» Work required
Down to the last line, reproduce the data that follows, but skip the pictures.

-*-

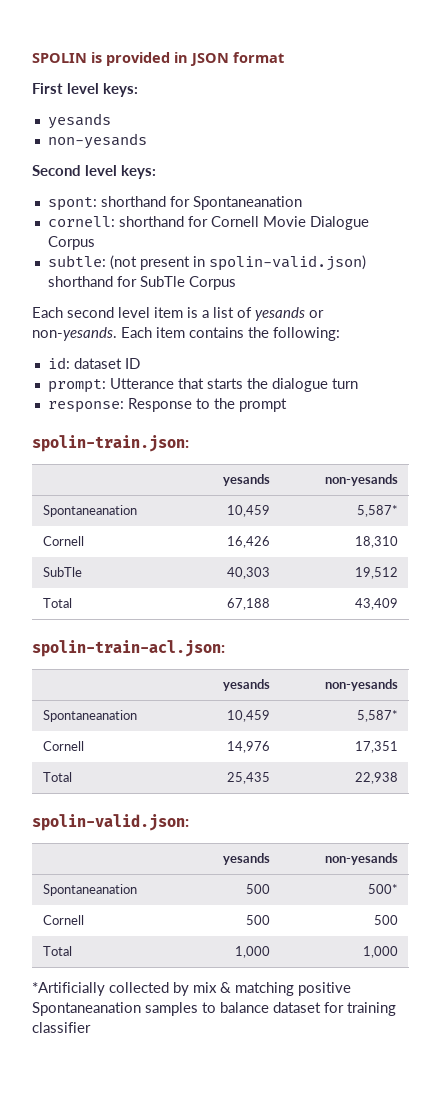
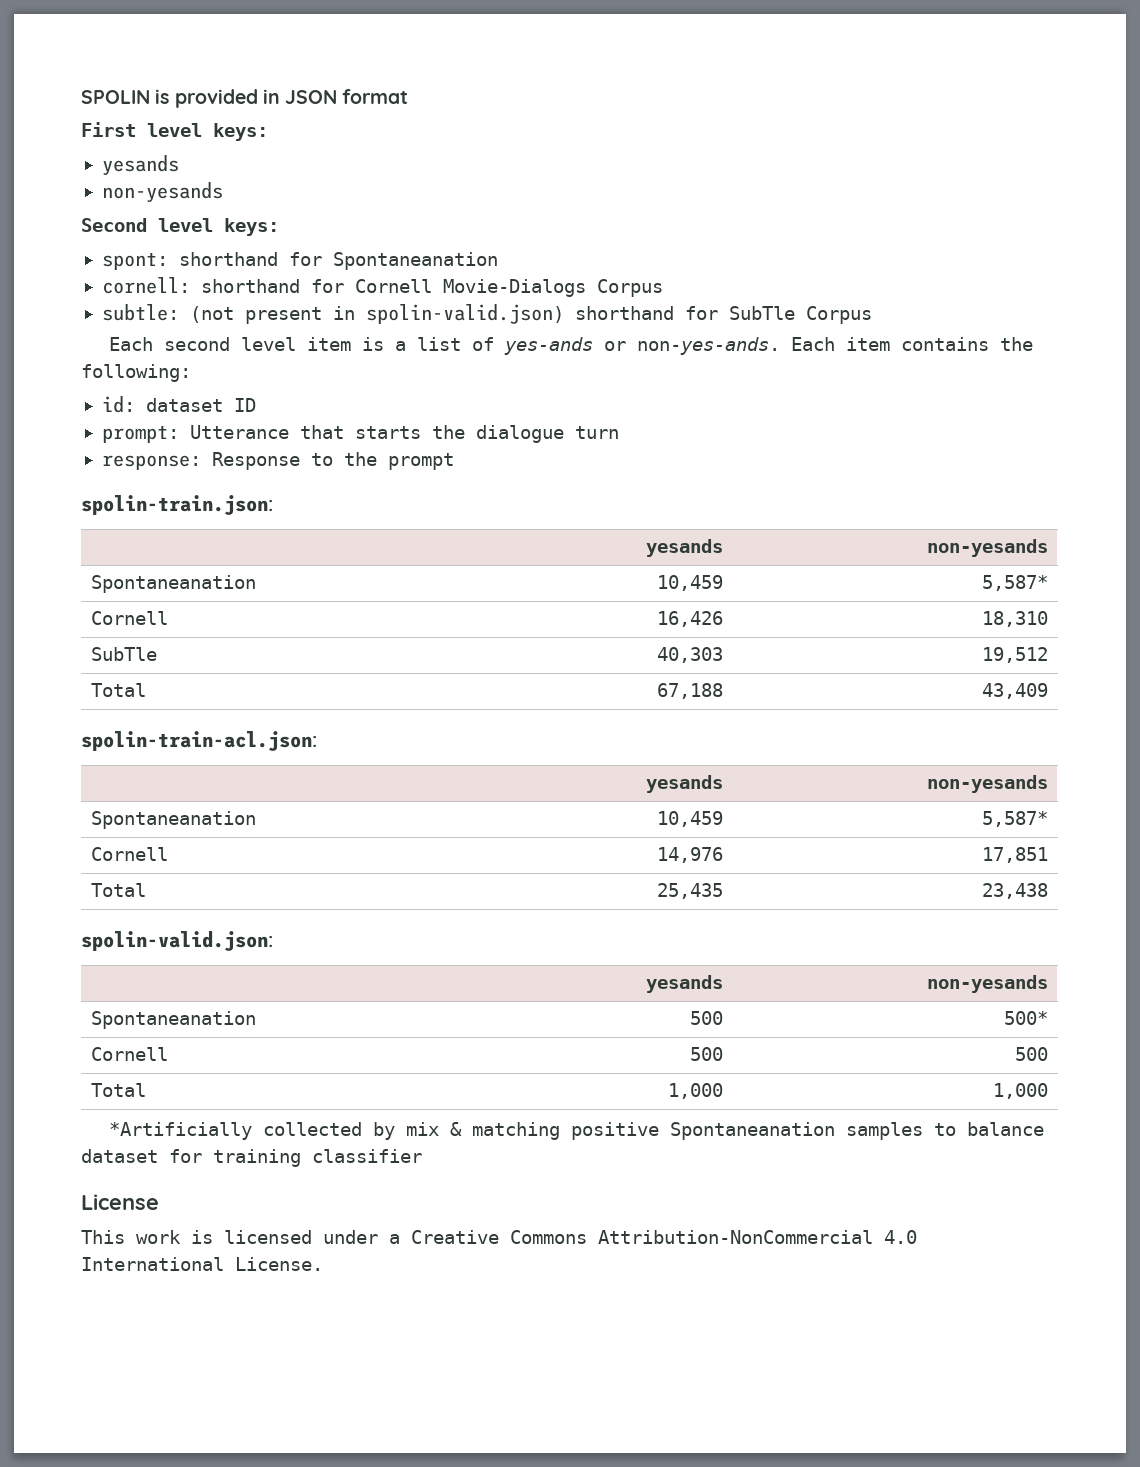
[262,216,369,230] Movie Dialogue -> [442,279,586,297] Movie-Dialogs
[255,307,324,321] [32,327,117,341] yesands or non-yesands. -> [504,337,781,355] yes-ands or non-yes-ands.
[355,741,399,753] 17,351 -> [981,847,1048,863] 17,851
[355,772,399,784] 22,938 -> [981,883,1048,899] 23,438
(91, 1027) none -> [81,1194,159,1210] [81,1230,917,1244] [81,1257,323,1271] // License // This work is licensed under a Creative Commons Attribution-NonCommercial 4.0 International License.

-*-

» Worked solution
[262,216,369,230] Movie Dialogue -> [442,279,586,297] Movie-Dialogs
[255,307,324,321] [32,327,117,341] yesands or non-yesands. -> [504,337,781,355] yes-ands or non-yes-ands.
[355,741,399,753] 17,351 -> [981,847,1048,863] 17,851
[355,772,399,784] 22,938 -> [981,883,1048,899] 23,438
(91, 1027) none -> [81,1194,159,1210] [81,1230,917,1244] [81,1257,323,1271] // License // This work is licensed under a Creative Commons Attribution-NonCommercial 4.0 International License.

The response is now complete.